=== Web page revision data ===
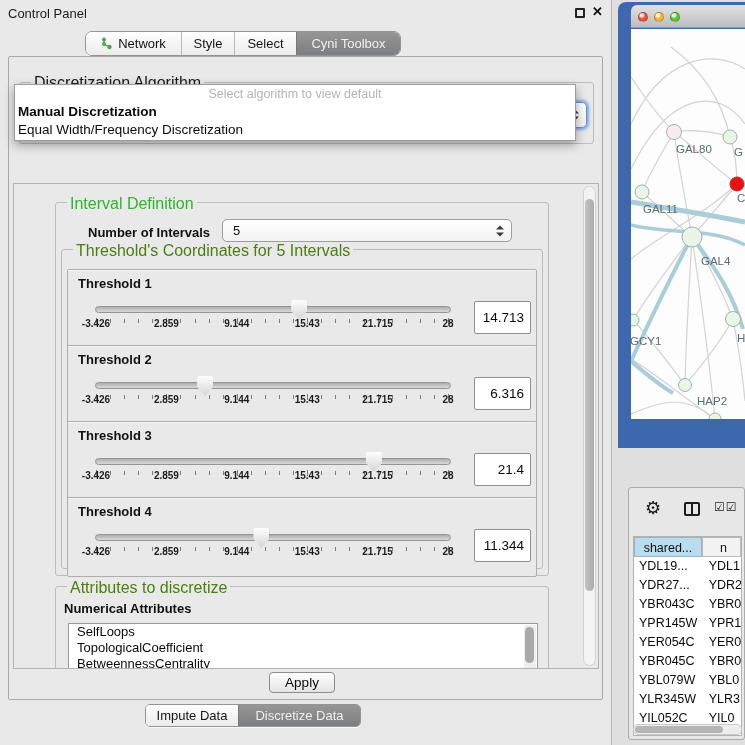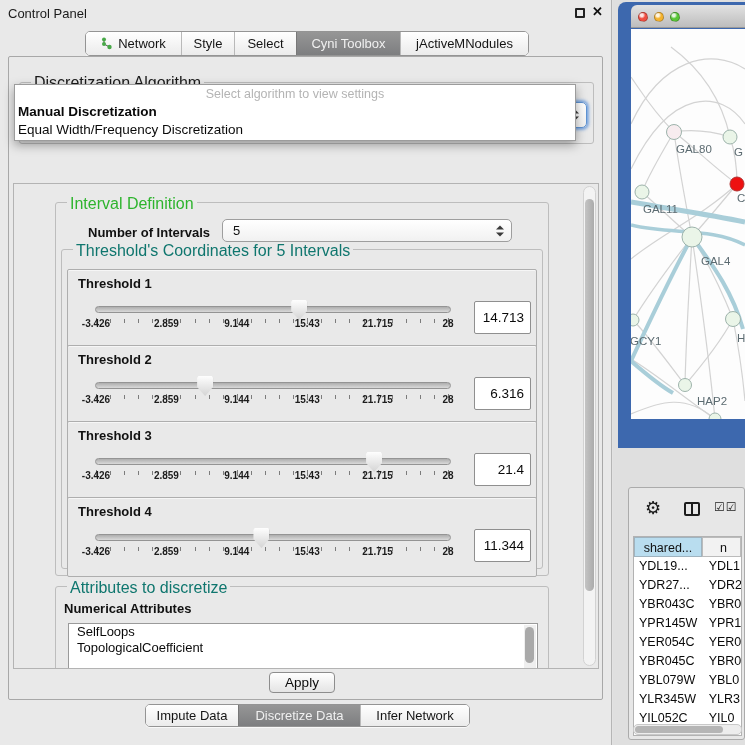"Network" .top-tabs { border-radius: none -> 7px }
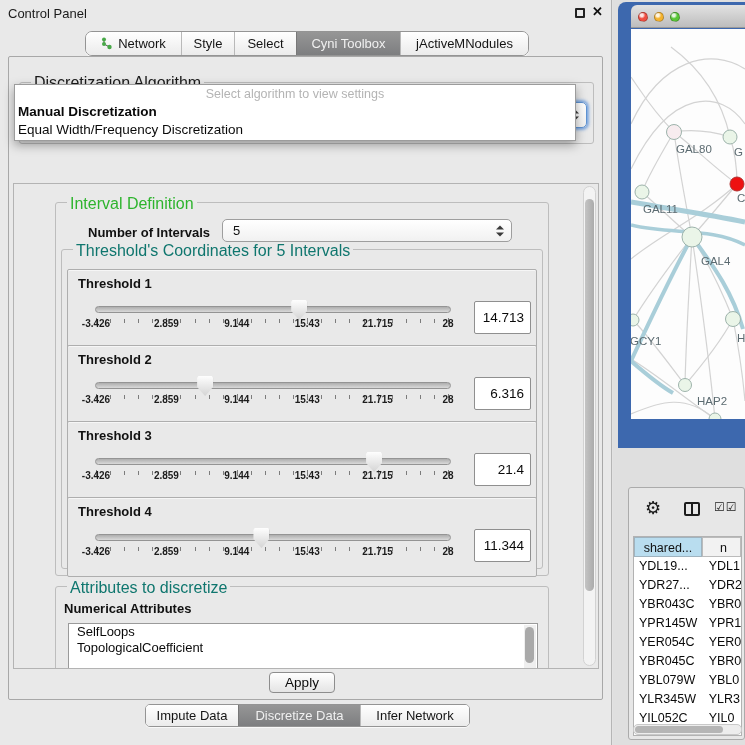"jActiveMNodules" div.seg { html: <div> <span>jActiveMNodules</span> </div> -> none }
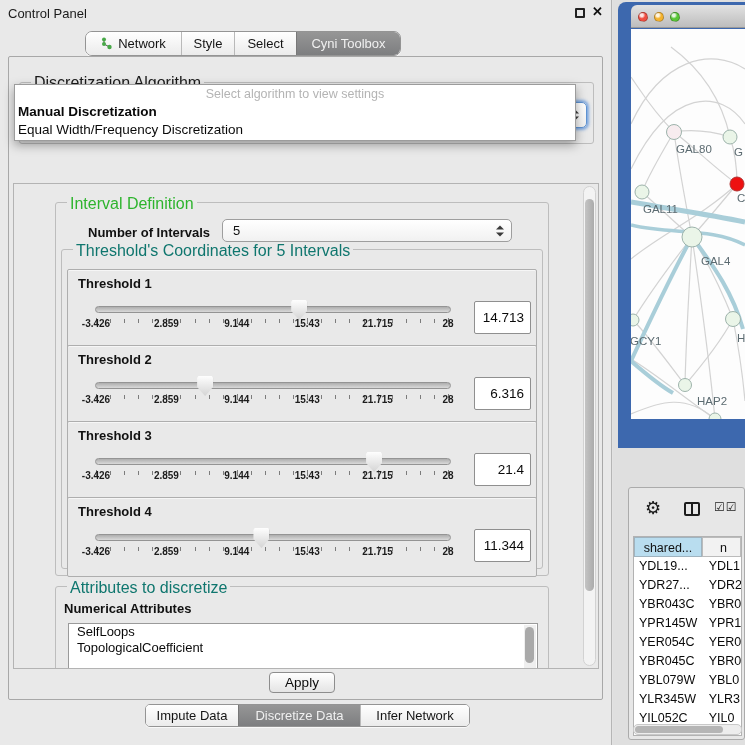"Select algorithm to view settings" div.hint { text: settings -> default }
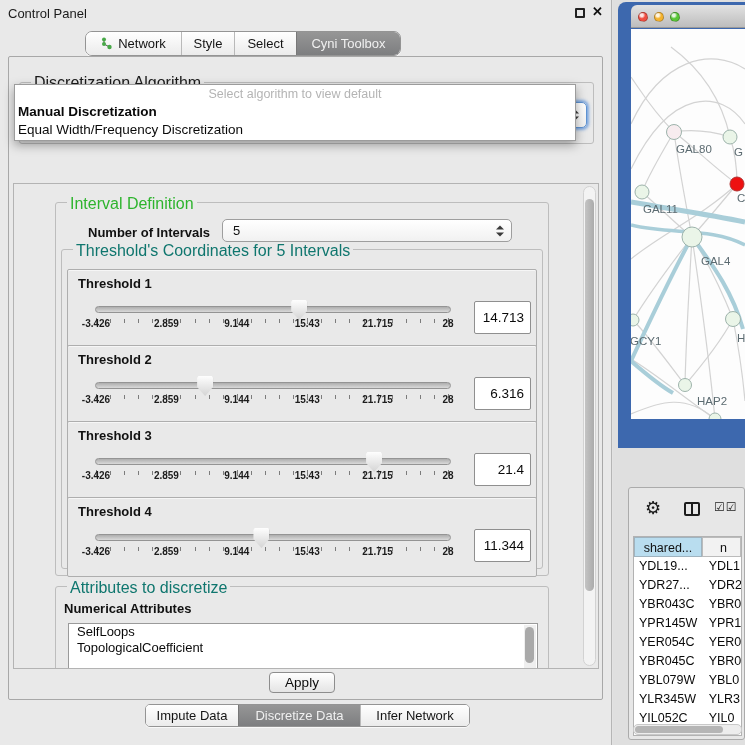"Threshold's Coordinates for 5 Intervals" .group-label.blue { color: #0f766e -> #4d7c0f }
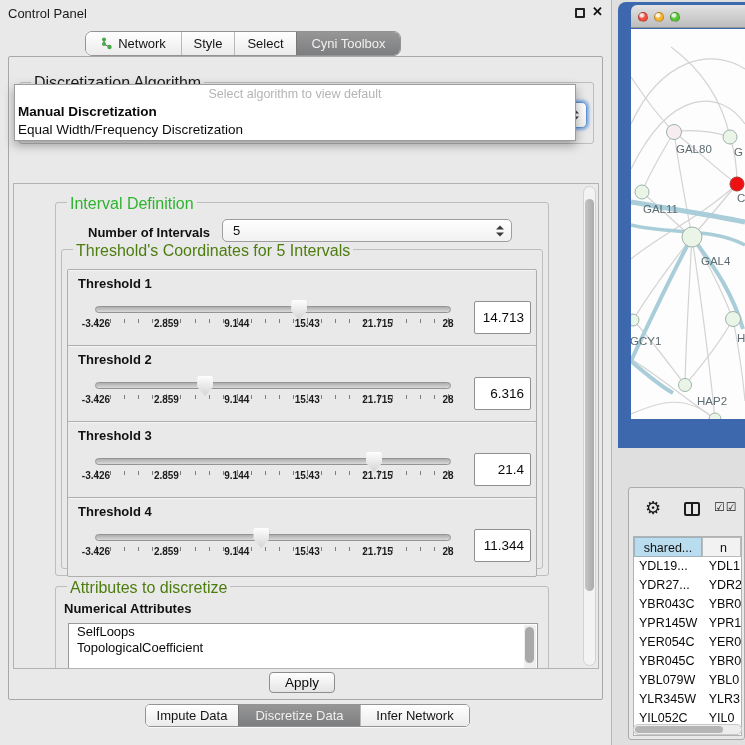"BetweennessCentrality" div.attr-item { html: none -> <div>BetweennessCentrality</div> }
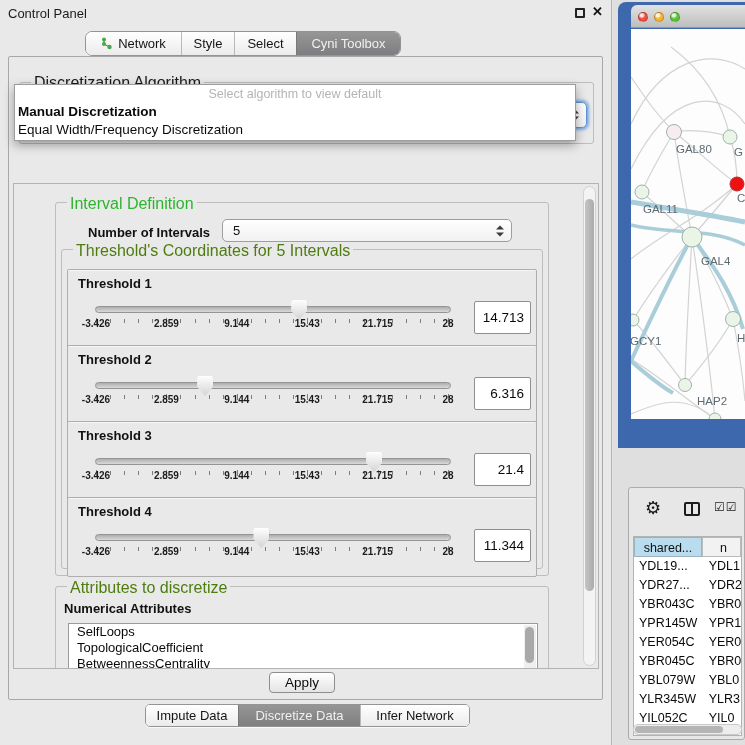"Infer Network" div.seg { html: <div> <span>Infer Network</span> </div> -> none }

=== Work task ===
Each record must be set down again without alteration, and no picture may be carried over.

=== Solution below ===
"Network" .top-tabs { border-radius: none -> 7px }
"jActiveMNodules" div.seg { html: <div> <span>jActiveMNodules</span> </div> -> none }
"Select algorithm to view settings" div.hint { text: settings -> default }
"Threshold's Coordinates for 5 Intervals" .group-label.blue { color: #0f766e -> #4d7c0f }
"BetweennessCentrality" div.attr-item { html: none -> <div>BetweennessCentrality</div> }
"Infer Network" div.seg { html: <div> <span>Infer Network</span> </div> -> none }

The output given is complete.